- _Data to examine_:

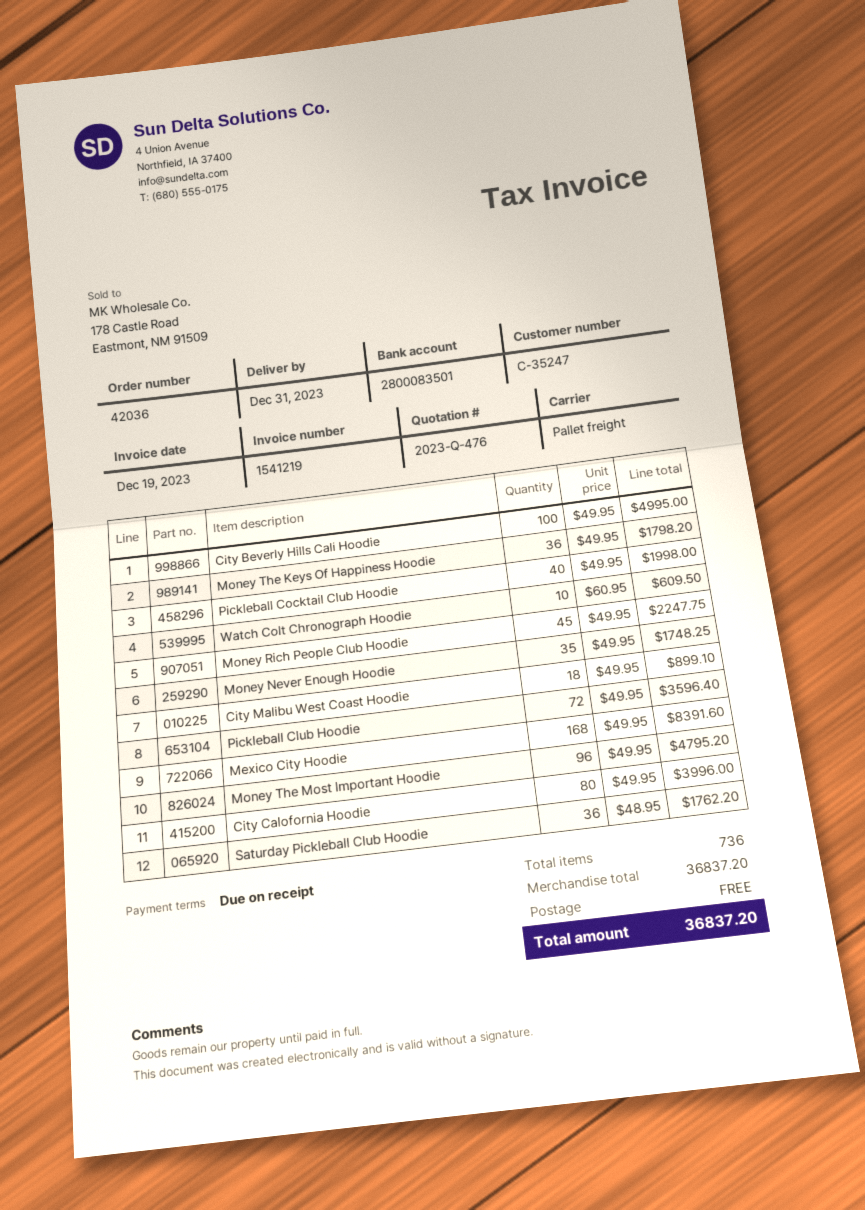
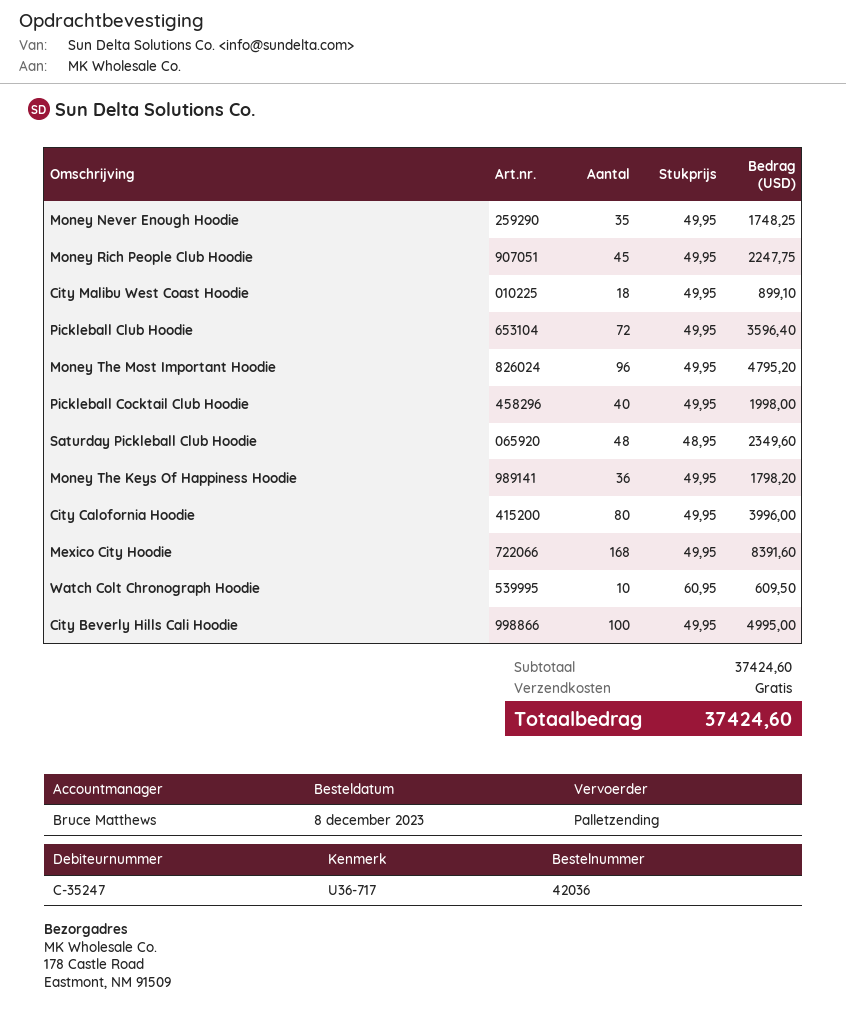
Saturday Pickleball Club Hoodie: 36 x 48.95 = 1762.20 -> 48 x 48.95 = 2349.60
subtotal: 36837.20 -> 37424.60
total: 36837.20 -> 37424.60

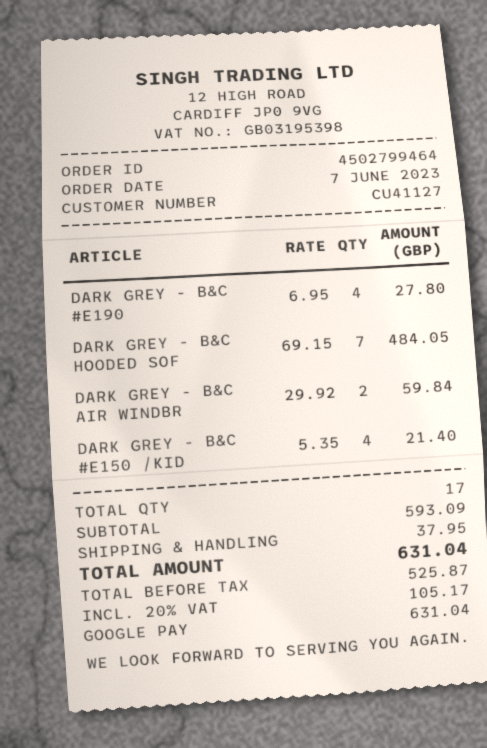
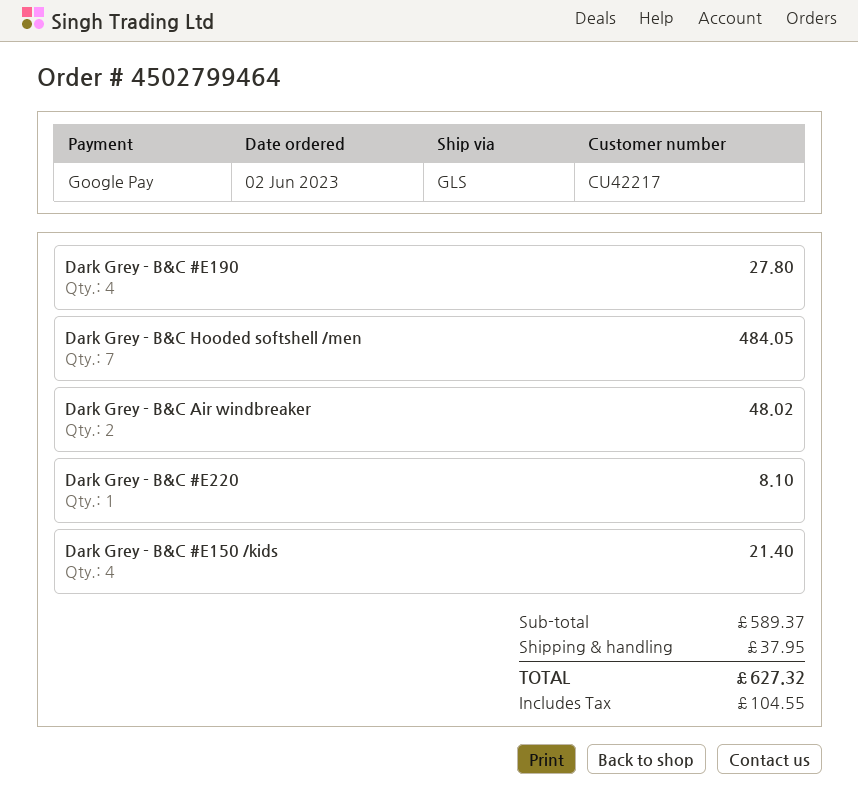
order date: 2023-06-07 -> 2023-06-02
customer number: CU41127 -> CU42217
DARK GREY - B&C AIR WINDBR: 2 for 59.84 -> 2 for 48.02
Dark Grey - B&C #E220: none -> 1 for 8.10
subtotal: 593.09 -> 589.37
tax: 105.17 -> 104.55
total: 631.04 -> 627.32

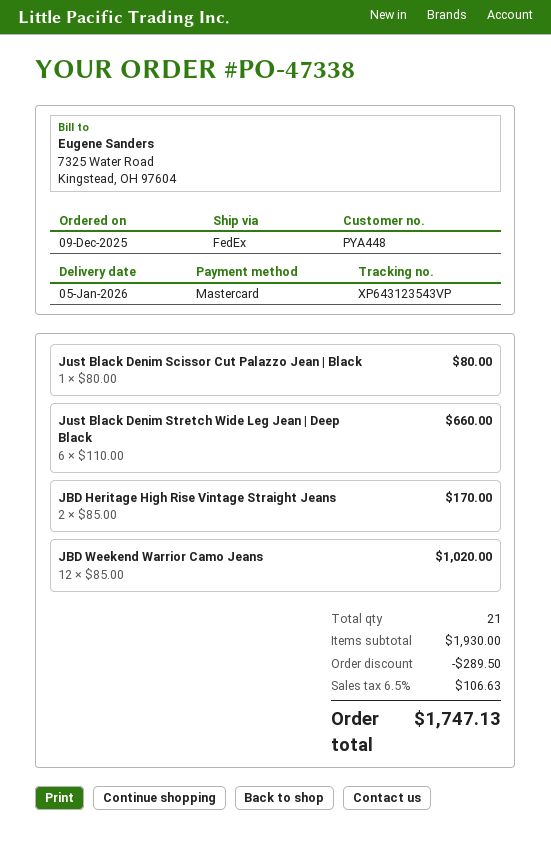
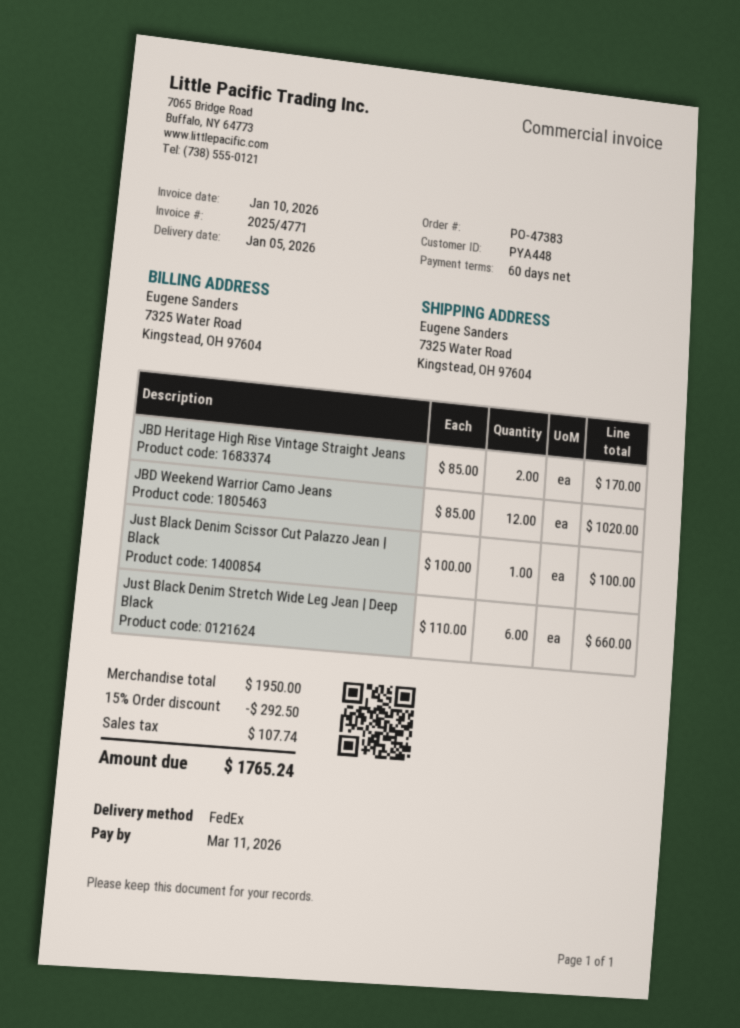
order number: PO-47338 -> PO-47383
Just Black Denim Scissor Cut Palazzo Jean | Black: 1 x 80.00 = 80.00 -> 1 x 100.00 = 100.00
subtotal: 1930.00 -> 1950.00
discount: 289.50 -> 292.50
tax: 106.63 -> 107.74
total: 1747.13 -> 1765.24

- _Task to complete_: Write out, word for word, only the lines from the one containing "subtotal: 593.09 -> 589.37" to the end of the data above; the pictures stay out.

- _Reply to the exercise_:
subtotal: 593.09 -> 589.37
tax: 105.17 -> 104.55
total: 631.04 -> 627.32

order number: PO-47338 -> PO-47383
Just Black Denim Scissor Cut Palazzo Jean | Black: 1 x 80.00 = 80.00 -> 1 x 100.00 = 100.00
subtotal: 1930.00 -> 1950.00
discount: 289.50 -> 292.50
tax: 106.63 -> 107.74
total: 1747.13 -> 1765.24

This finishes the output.